I've been looking around the web for any realistic futuristic space sims, meaning realistic in the way like Orbiter, but then a few hundred years of technology further. To be honest, i haven't found any so far :(. All seem hellbent on a very earth-like perspective of movement, which (hopefully) needless to say is quite rediculous in space :).

Allow me to rant on some misconceptions a bit A direct link between orientation and velocity, which on earth this is nearly always quite accurate, but in space... hardly ever. Reality is: there is a direct link between orientation and acceleration. On earth if you have a certain velocity in your car and you change the direction of the car, changing the car's orientation will automatically change it's direction, because on earth we can push away the earth and the earth pushes us back, changing the velocity's direction. In space there is nothing to push, and if you have any nonzero (relative) velocity in one direction and you orient yourself in a different direction, there is no amount of foreward thrust that will EVER get you to go exactly in that direction. It's like dropping a ball from an airplane: sure, it will accelerate downward, but even up until the moment it hits the ground, it will always have (part of) the foreward velocity the plane had, so it is never actually travelling straight down. Otherwise put: before you get close to going the direction you want to go, you would have to accelerate to such an enormous degree that the sideslip from the original velocity is negligable. This is probably the most stubborn of traits I find in games, that to change direction, all you have to do is change orientation and fire your constant burning engines. Directly next to that is endlessness of velocity in space. Some games do this in part, but most ignore the fact that when in space you start a roll maneouvre, you have to counteract that same roll maneouvre in order to stop rotating. This in affect means it is nearly impossible, at least with the crudity of manual controls with the strength most games portray, to get two objects in space to be still next to eachother, unless you couple them. Yet in many to all space games you see ships flying in perfect formation, which really takes the messiness out of space, wrongfully so in my eyes. [end of rant]

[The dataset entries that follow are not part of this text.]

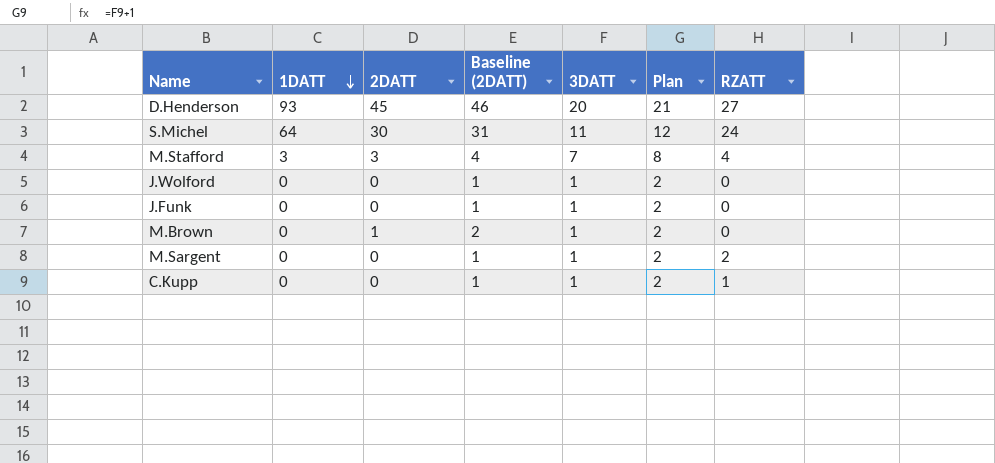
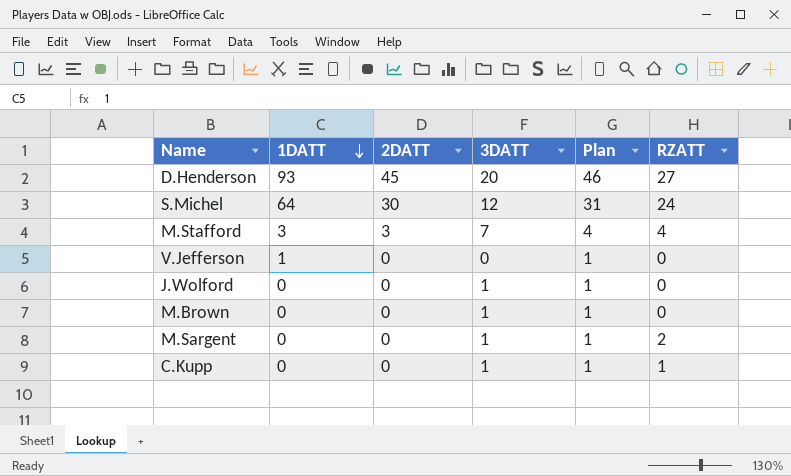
column Baseline (2DATT) | formula: [2DATT] + 1 -> none
column Plan | formula: [3DATT] + 1 -> [2DATT] + 1
row J.Funk: 0 | 0 | 1 | 1 | 2 | 0 -> none
S.Michel | 3DATT: 11 -> 12
row V.Jefferson: none -> 1 | 0 | 0 | 1 | 0
M.Brown | 2DATT: 1 -> 0

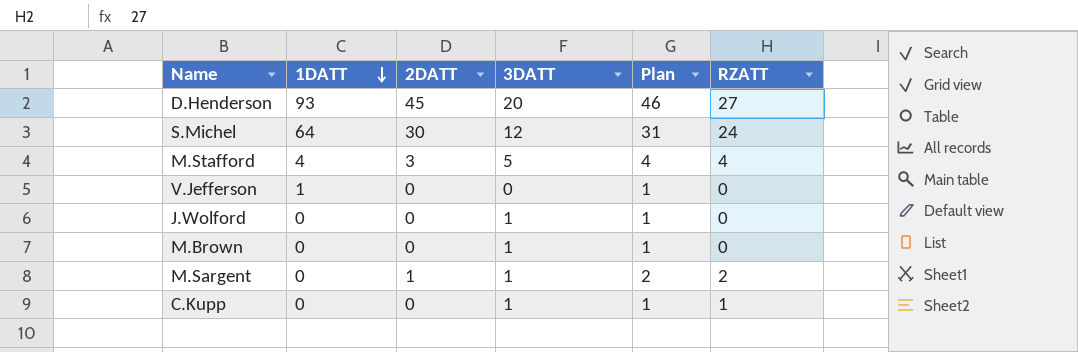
M.Stafford | 1DATT: 3 -> 4
M.Stafford | 3DATT: 7 -> 5
M.Sargent | 2DATT: 0 -> 1
M.Sargent | Plan: 1 -> 2

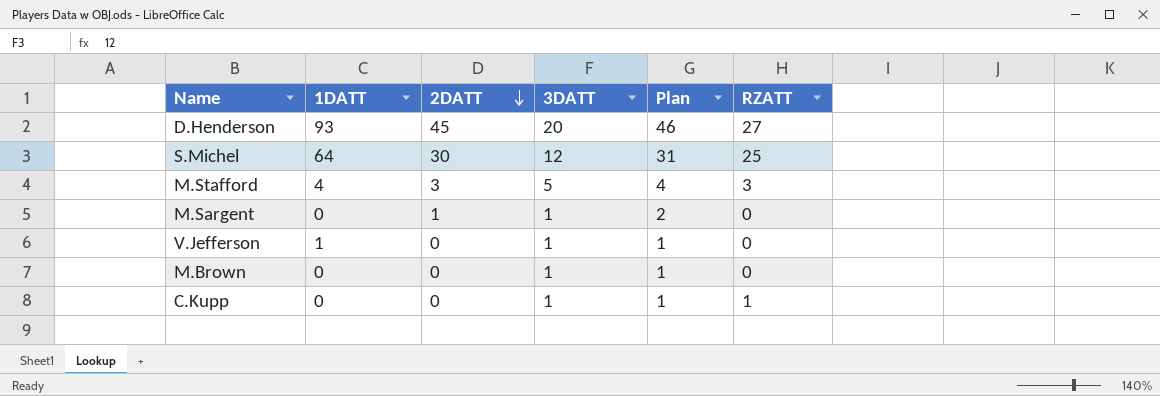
row order: 1DATT descending -> 2DATT descending
row J.Wolford: 0 | 0 | 1 | 1 | 0 -> none
S.Michel | RZATT: 24 -> 25
M.Stafford | RZATT: 4 -> 3
M.Sargent | RZATT: 2 -> 0
V.Jefferson | 3DATT: 0 -> 1

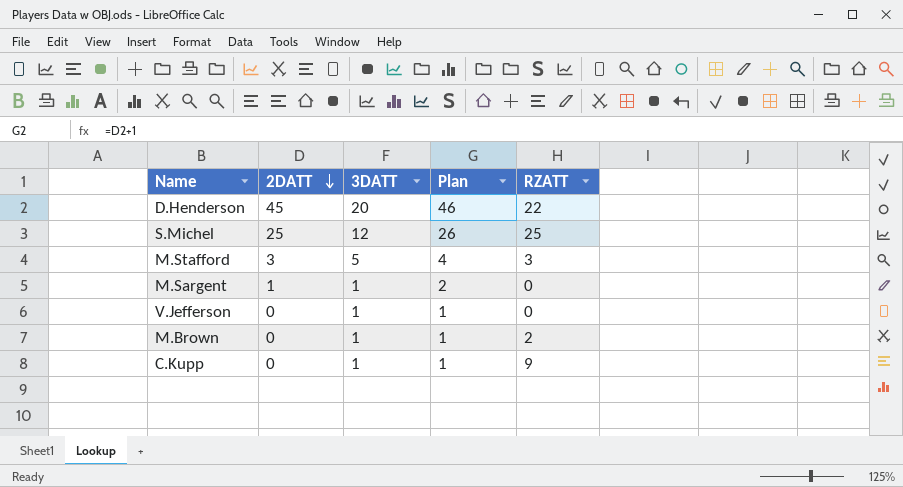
column 1DATT | position: 2 -> none
D.Henderson | RZATT: 27 -> 22
S.Michel | 2DATT: 30 -> 25
S.Michel | Plan: 31 -> 26
M.Brown | RZATT: 0 -> 2
C.Kupp | RZATT: 1 -> 9

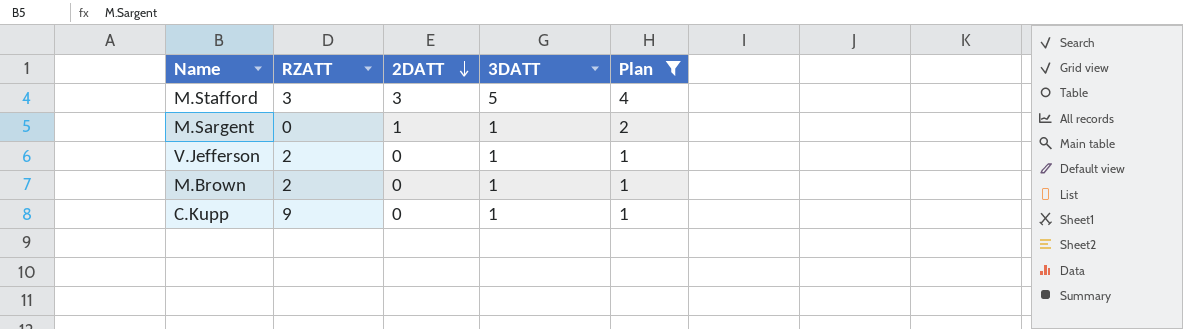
filter: none -> Plan <= 4
column RZATT | position: 5 -> 2
V.Jefferson | RZATT: 0 -> 2

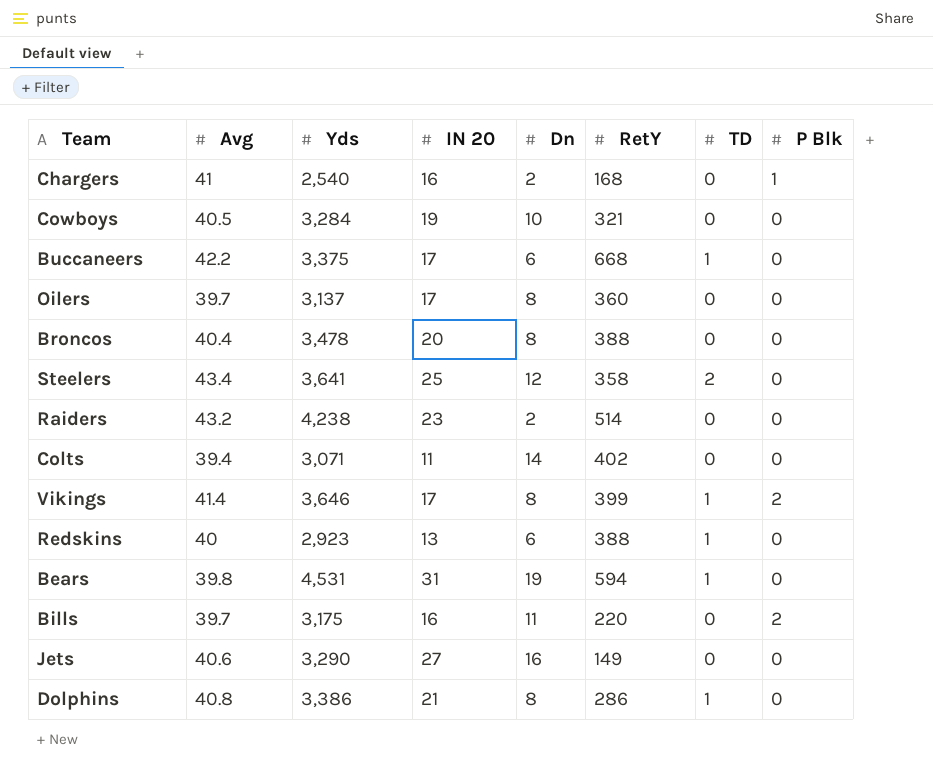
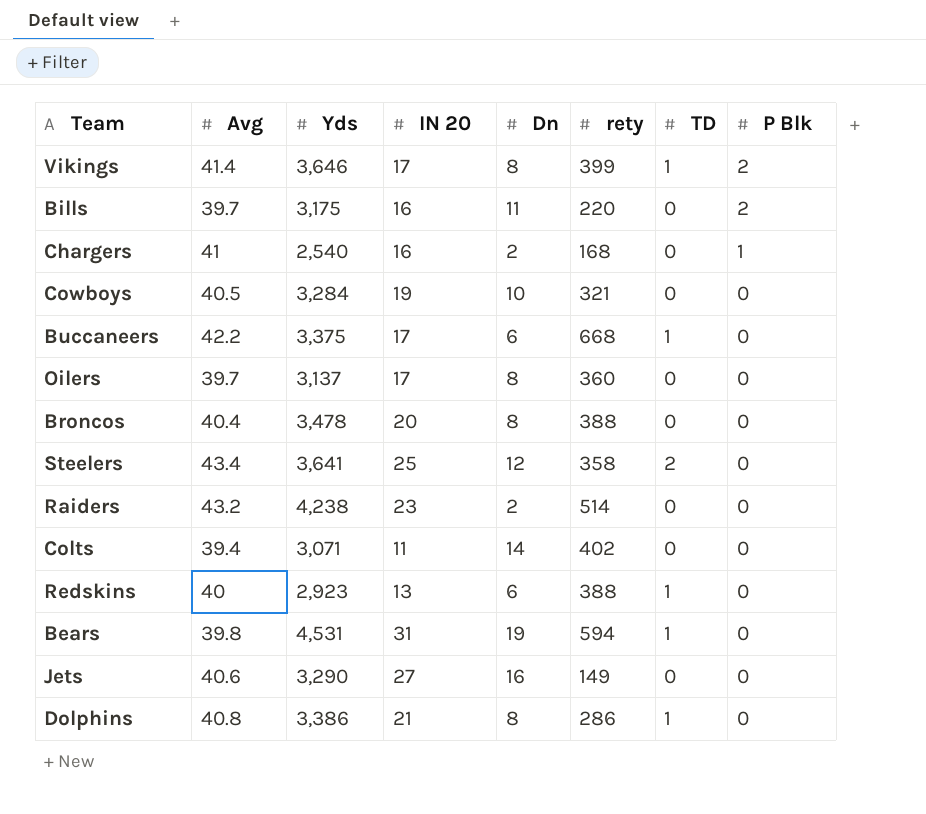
row order: none -> P Blk descending
column name: RetY -> rety

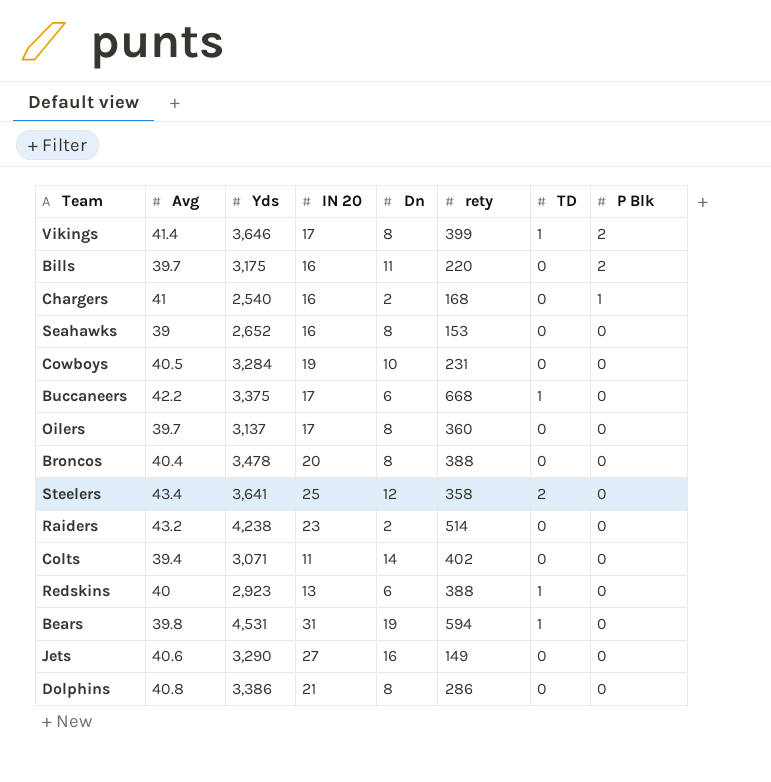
row Seahawks: none -> 39 | 2,652 | 16 | 8 | 153 | 0 | 0
Cowboys | rety: 321 -> 231
Dolphins | TD: 1 -> 0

these are just some things, others are energy-management, which is a REALLY big deal in space, but in games engines just buuurrrrn and weapons just firrreee and nothing gets overheated 😯

I am pretty sure it is not impossible nor unenjoyable to make a sim with realism as base, in fact I would be tempted to try so myself if I had more time and game designing experience. But I don't find any 🙁 Have I simply not looked good enough?

I found this forum via google and an old topic concerning a designer asking about how realistic games should be, sadly that topic is gone so it seems, is anyone working on something like this?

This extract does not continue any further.